I'm don't disagree that the current situation is dire, I just think some of the proposals for "fixing" it could be even worse.

That presumes that these suggestions are meant to be applied to every theater, across the board. Some theater would benefit from having a lively audience. Some wouldn't. The trouble is that now the Barnam's American Museum model of being an audience -- sober, contemplative, and limited in the way they interact to paying for a ticket, sitting, and applauding at the end -- has been universally applied to American theater, and it's honestly a pretty bland way to experience live performance.
posted by Bunny Ultramod at 11:34 AM on February 24


In the shows I've been doing for the past few years, we actually tell the audience to make noise during the show, with demonstrations as to how, as part of the pre-show. (Which also includes a "turn off your cell phone" bit - even with that emphasis it's not that *any and all* noise is considered appropriate.)

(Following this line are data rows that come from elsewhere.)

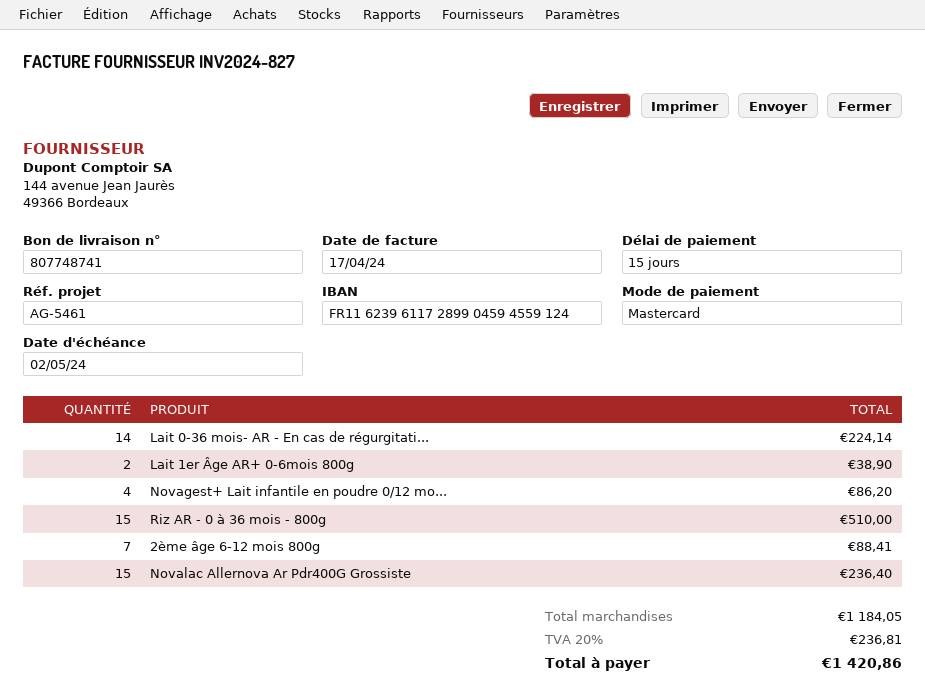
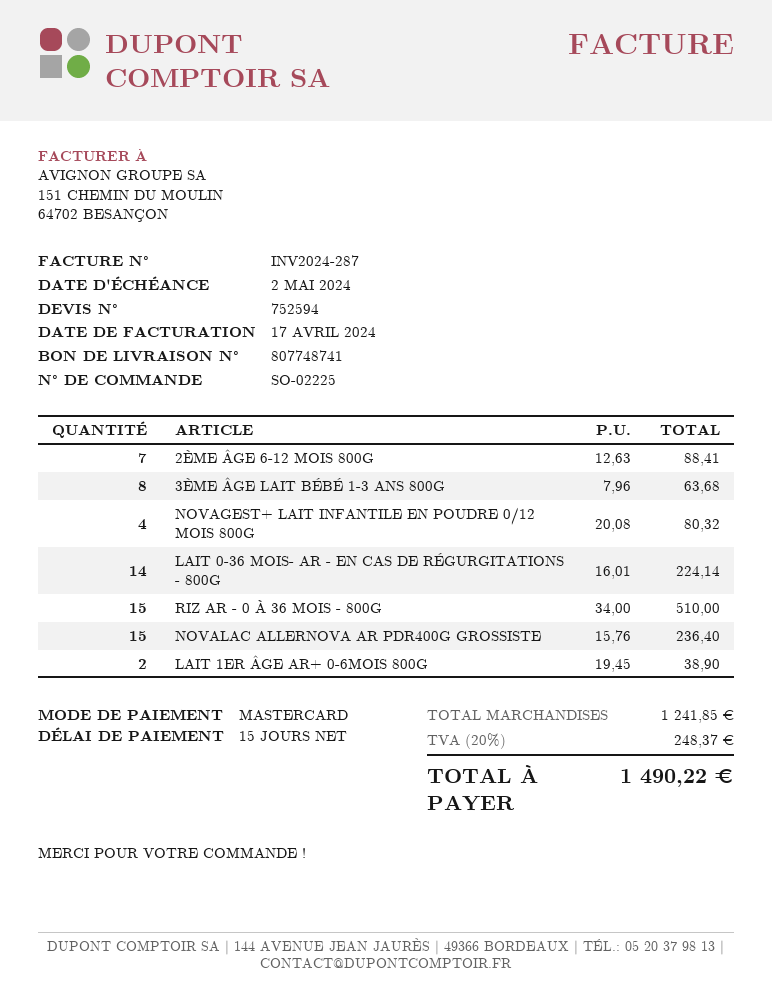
invoice number: INV2024-827 -> INV2024-287
Novagest+ Lait infantile en poudre 0/12 mo...: 4 for 86.20 -> 4 for 80.32
3ÈME ÂGE LAIT BÉBÉ 1-3 ANS 800G: none -> 8 for 63.68
subtotal: 1184.05 -> 1241.85
tax: 20% = 236.81 -> 20% = 248.37
total: 1420.86 -> 1490.22

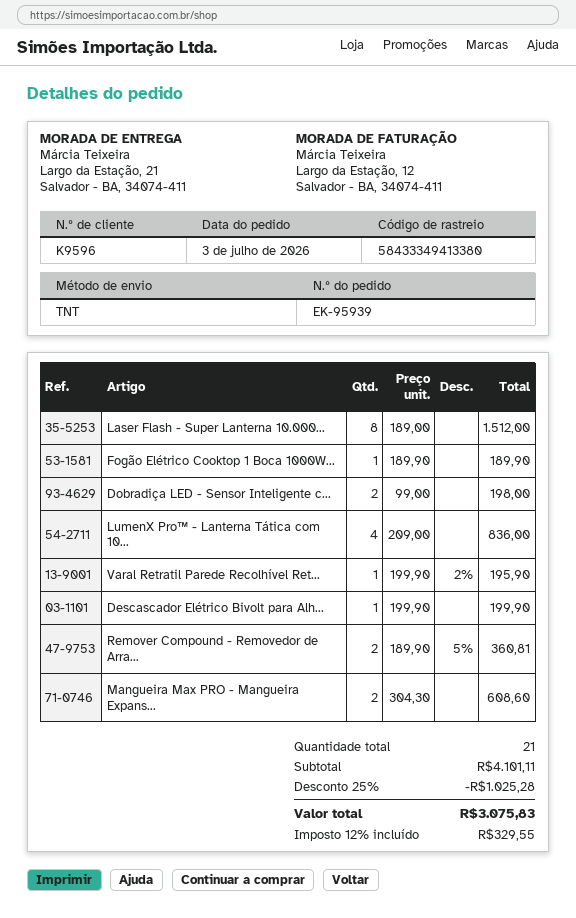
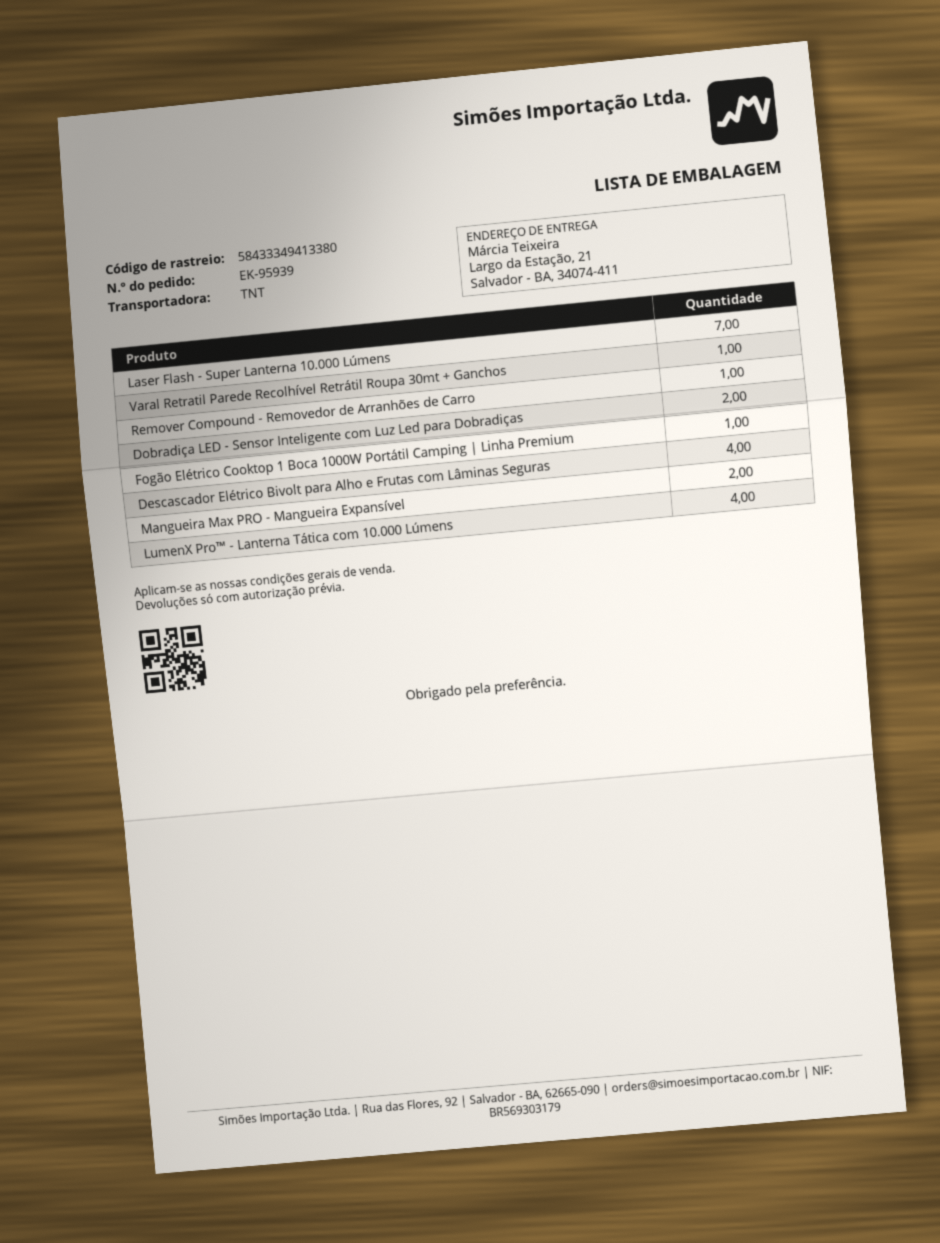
Laser Flash - Super Lanterna 10.000...: 8 -> 7
Descascador Elétrico Bivolt para Alh...: 1 -> 4
Remover Compound - Removedor de Arra...: 2 -> 1

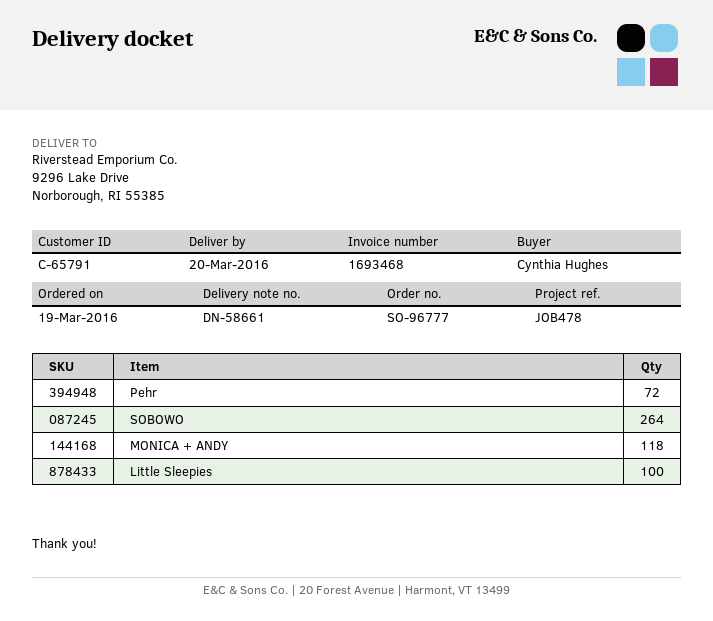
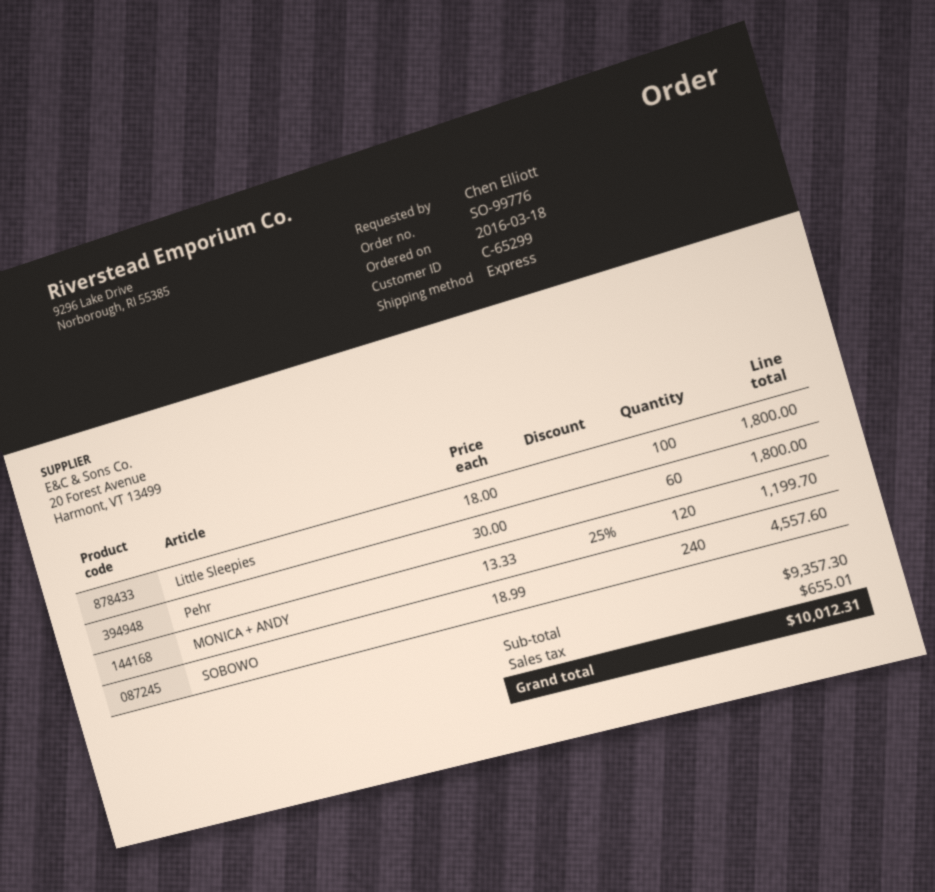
order number: SO-96777 -> SO-99776
order date: 2016-03-19 -> 2016-03-18
customer number: C-65791 -> C-65299
ordered by: Cynthia Hughes -> Chen Elliott
Pehr: 72 -> 60
SOBOWO: 264 -> 240
MONICA + ANDY: 118 -> 120

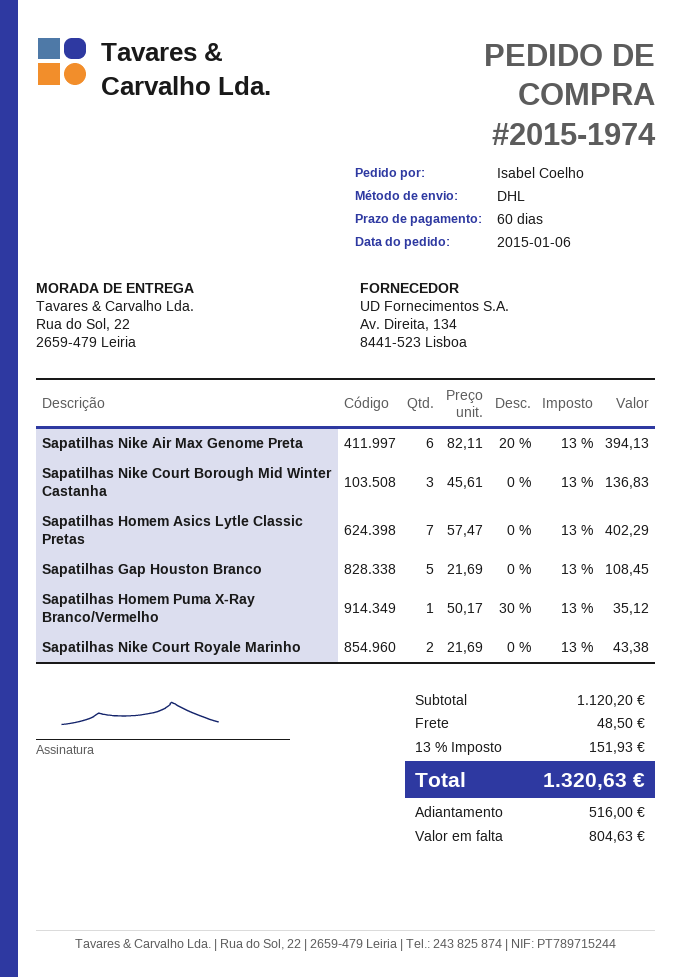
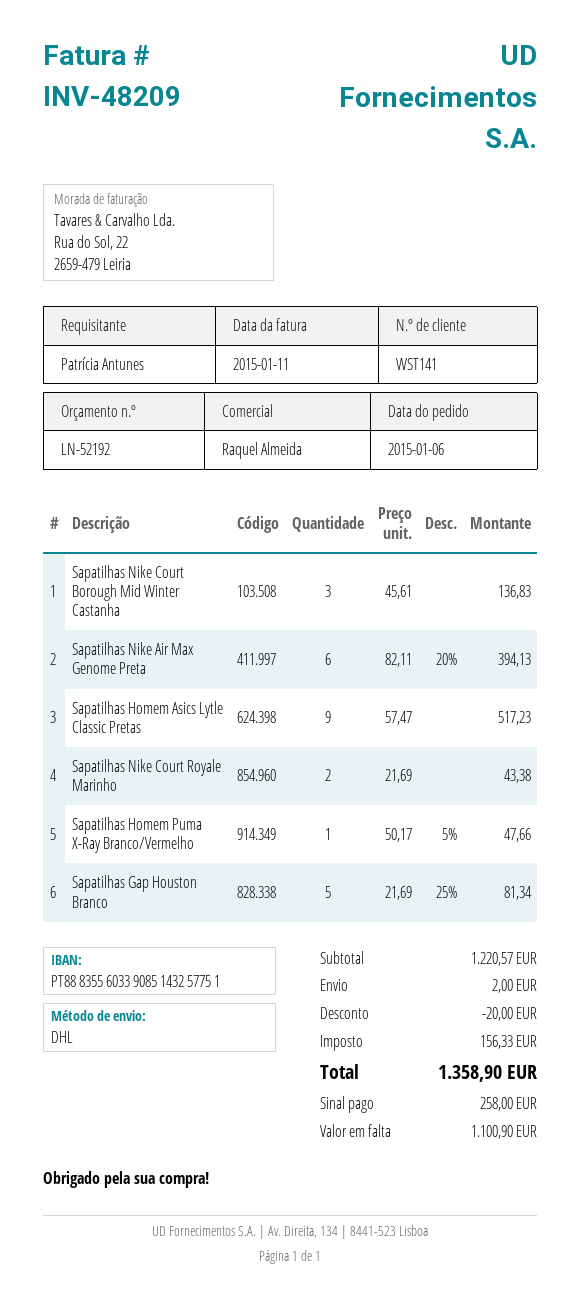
ordered by: Isabel Coelho -> Patrícia Antunes
Sapatilhas Homem Asics Lytle Classic Pretas: 7 x 57.47 = 402.29 -> 9 x 57.47 = 517.23
Sapatilhas Gap Houston Branco: 5 x 21.69 = 108.45 -> 5 x 21.69 - 25% = 81.34
Sapatilhas Homem Puma X-Ray Branco/Vermelho: 1 x 50.17 - 30% = 35.12 -> 1 x 50.17 - 5% = 47.66
subtotal: 1120.20 -> 1220.57
discount: none -> 20.00
shipping: 48.50 -> 2.00
tax: 151.93 -> 156.33
total: 1320.63 -> 1358.90
deposit: 516.00 -> 258.00
balance: 804.63 -> 1100.90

However, and this is a big however, the stuff I'm doing is part of a genre which has a really strong tradition of that, and also one for which it works particularly well. I don't think it would be ideal for every show, or even most. I'm usually sitting quietly because I'm wrapped up in the story, and don't particular want to be taken out of the story by someone else in the audience talking back to the show. After all, the same "sit quietly except to laugh or gasp" tradition applies to movies as well (in large part), and that's a thriving medium right now. I think the tradition of the show being the focus rather than the audience has evolved because most people prefer it that way, not because there has been some dictum from On High about it.

Anyway. I certainly agree that theater needs more space for the new. Arts that produce new works are living; arts that reproduce old works are dead.
posted by kyrademon at 11:45 AM on February 24 [1 favorite]


The Barnam's American Museum model Bunny Ultramod mentions reminds me of when Saturday Night Fever came to Malaysia's Istana Budaya, pretty much the most formal performance space in the country.

Bad match from the get-go. Some of us attendees (myself included) were not allowed entry because we didn't have the right 'dress code' and were given absolutely ugly plaid shirts to wear - imagine they were run over by traffic twice. (Until now I have an aversion to plaid and flannel for exactly this reason.)

The performance itself was great, very energetic and lively, but everyone is super formal and polite and doesn't bounce the energy back. At the very end when they go all out disco party they encouraged their audience to dance: the only ones who did so were me, the kids, and their parents. I felt really sorry for the cast - but I'm not sure where else in Malaysia they could have staged it - back when I was in town there really wasn't a lot of support for theater, you were either indie grassroots or nothing, maybe things have changed since.
posted by divabat at 11:48 AM on February 24 [1 favorite]


This is only tangentially relevant, but since ThePinkSuperhero mentioned it, I saw Sleep No More--drove to NYC for the occasion--on the recommendation of so many video game writers talking about how it was better than video games.

It wasn't. Everyone just followed Macbeth around. If there were no actors around, nothing happened. I think literally one audience member got lapdanced, and that was scripted. There was no audience interaction, no mystery to unravel. One of the actors slapped my hand and vigorously shook her head when I, laboring under the mistaken idea that I could Solve the Puzzle by acting like a Fallout protagonist, dug around in her desk drawers.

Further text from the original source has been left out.